Doch neben diesen verfassungsrechtlichen Argumenten entspricht das Ehegattensplitting auch der Steuergerechtigkeit, wenn man die Ehe neben ihren anderen Funktionen als Wirtschaftsgemeinschaft ansieht. Es kann nicht sein, dass Paare, die als Individuen gleich viel verdienen, besser gestellt werden als solche, in denen die Partner ein unterschiedliches Einkommen beziehen. Das widerspricht dem Leistungsfähigkeitsprinzip.

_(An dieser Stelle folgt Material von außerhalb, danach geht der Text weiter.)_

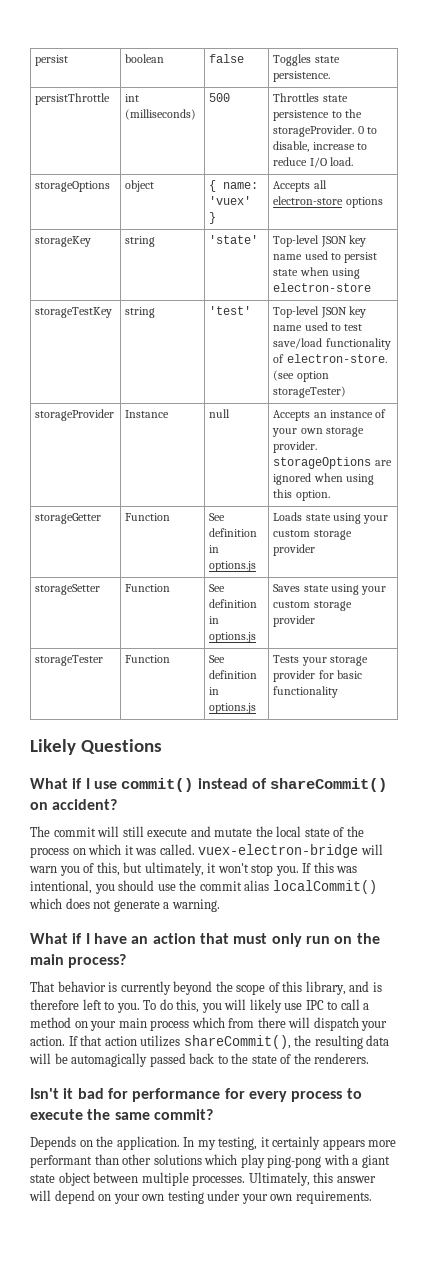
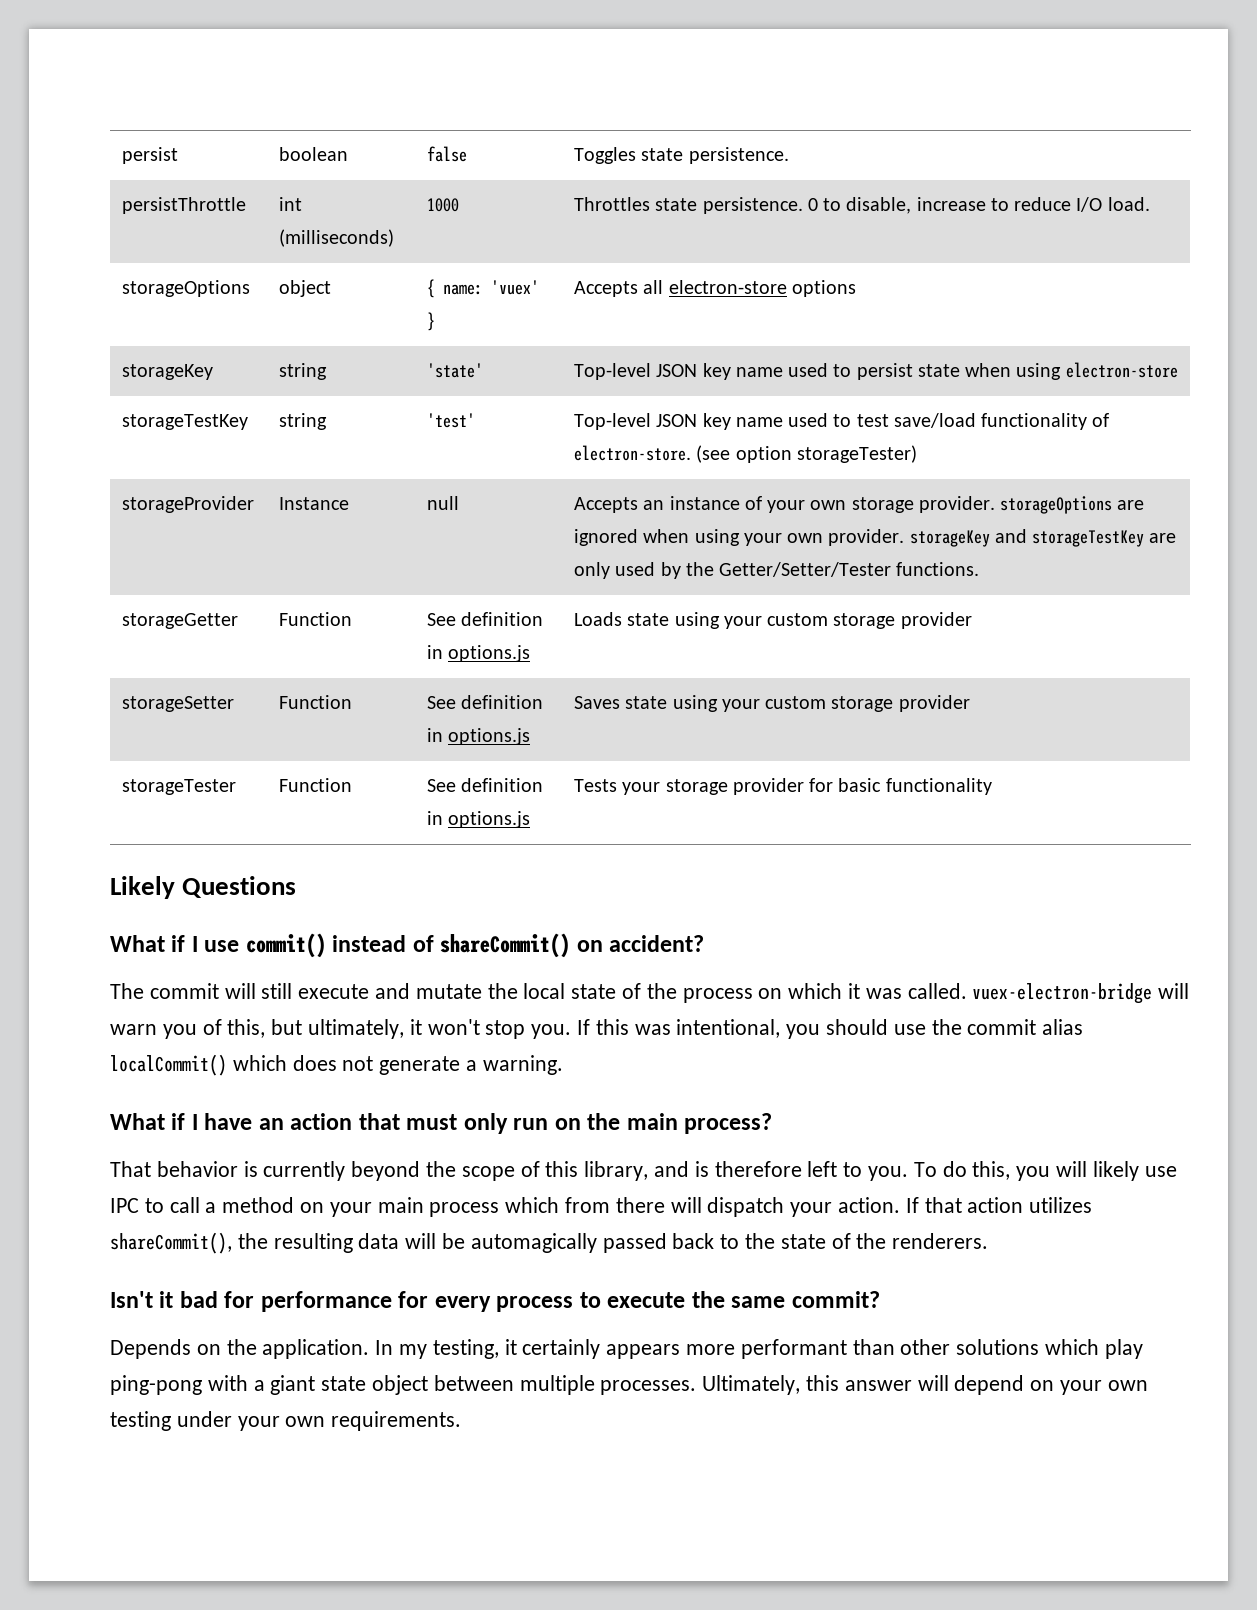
- persistThrottle | int (milliseconds) | 500 | Throttles state persistence to the storageProvider. 0 to disable, increase to reduce I/O load.
+ persistThrottle | int (milliseconds) | 1000 | Throttles state persistence. 0 to disable, increase to reduce I/O load.
- storageProvider | Instance | null | Accepts an instance of your own storage provider. storageOptions are ignored when using this option.
+ storageProvider | Instance | null | Accepts an instance of your own storage provider. storageOptions are ignored when using your own provider. storageKey and storageTestKey are only used by the Getter/Setter/Tester functions.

Zudem führt das Ehegattensplitting zur gleichen Behandlung von Mann und Frau. Werden die Einkommen bei der Besteuerung gesetzlich geteilt, heißt das auch, dass beiden der gleiche Teil zusteht. In einer Wirtschaftsgemeinschaft entscheiden beide gemeinsam über die Ausgaben; keiner kann sein individuelles Einkommen nur für sich beanspruchen. Insofern ist das Ehegattensplitting die angemessene Form der Einkommensbesteuerung in der Ehe. Eine bessere ist nicht in Sicht.